Pastor Don Crabtree at Tree of Life Church said he's encouraged by the work that churches had done to prepare for Graham coming to town. "Churches are definitely coming together and unity is what it's all about," he said. "That's what's going to bring revival." 

Sisneros said he's preparing for a spiritual awakening in Eagle Pass. "The ministry carries a gathering, anointing and we're believing for a harvest of souls," he said.

Graham told CBN News he's concerned about the many needs that border churches face along with limited resources.
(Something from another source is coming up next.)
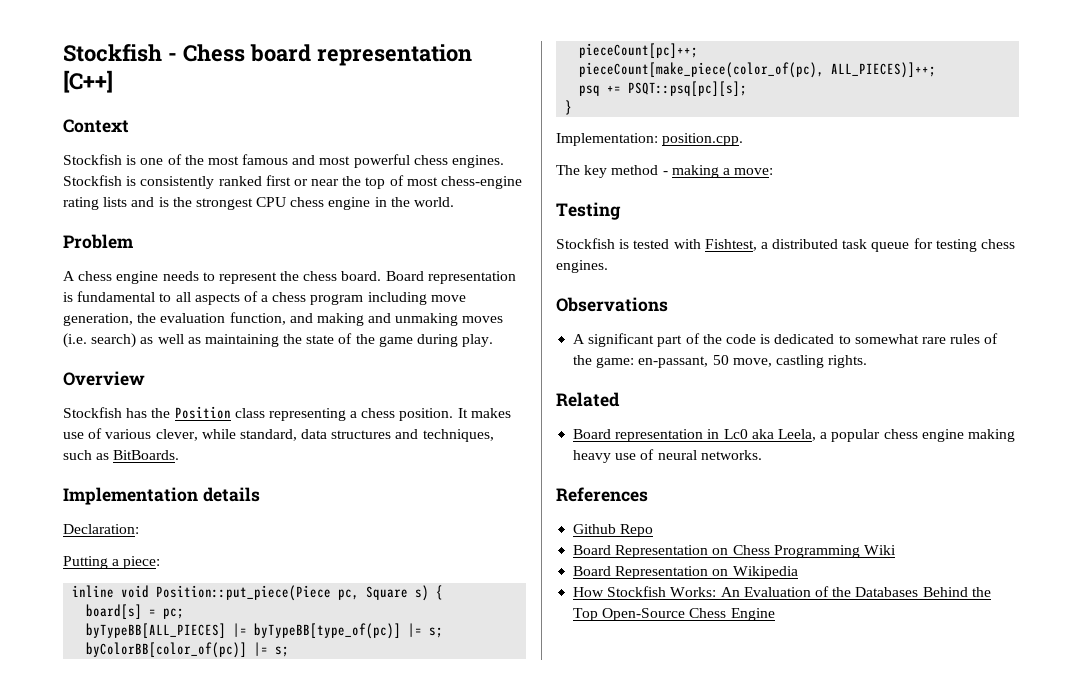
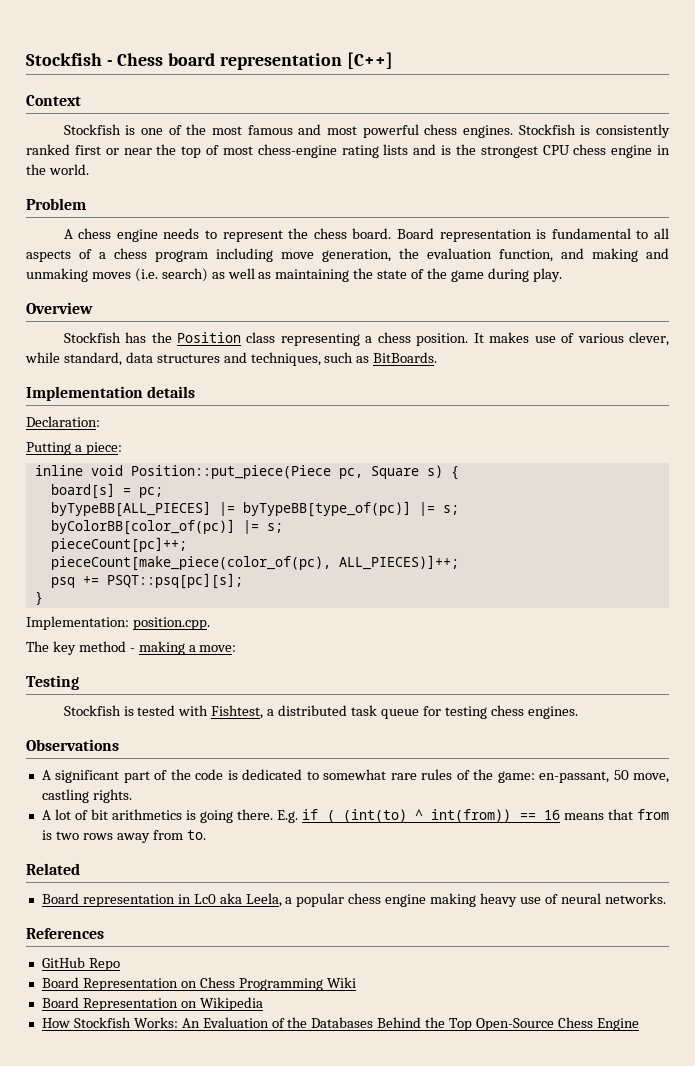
(868, 361) none -> [41,809,669,823] [41,830,206,843] // A lot of bit arithmetics is going there. E.g. if ( (int(to) ^ int(from)) == 16 means that from is two rows away from to.
[573,524,617,534] Github -> [41,957,85,968] GitHub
He called on larger churches in metro areas to step up and help. "I would hope some of these pastors would be able to come to the border and set up a sister church down here on the border and let it be a missionary church," he said. "There's a huge need."

He also said he hopes that more border churches will be able to minister to migrants directly. Often, federal agents process and ship them out so quickly that local ministries aren't able to connect with them.

"It's my prayer that the churches will be able to meet some of these people who are transiting through and maybe have an impact on some," he said.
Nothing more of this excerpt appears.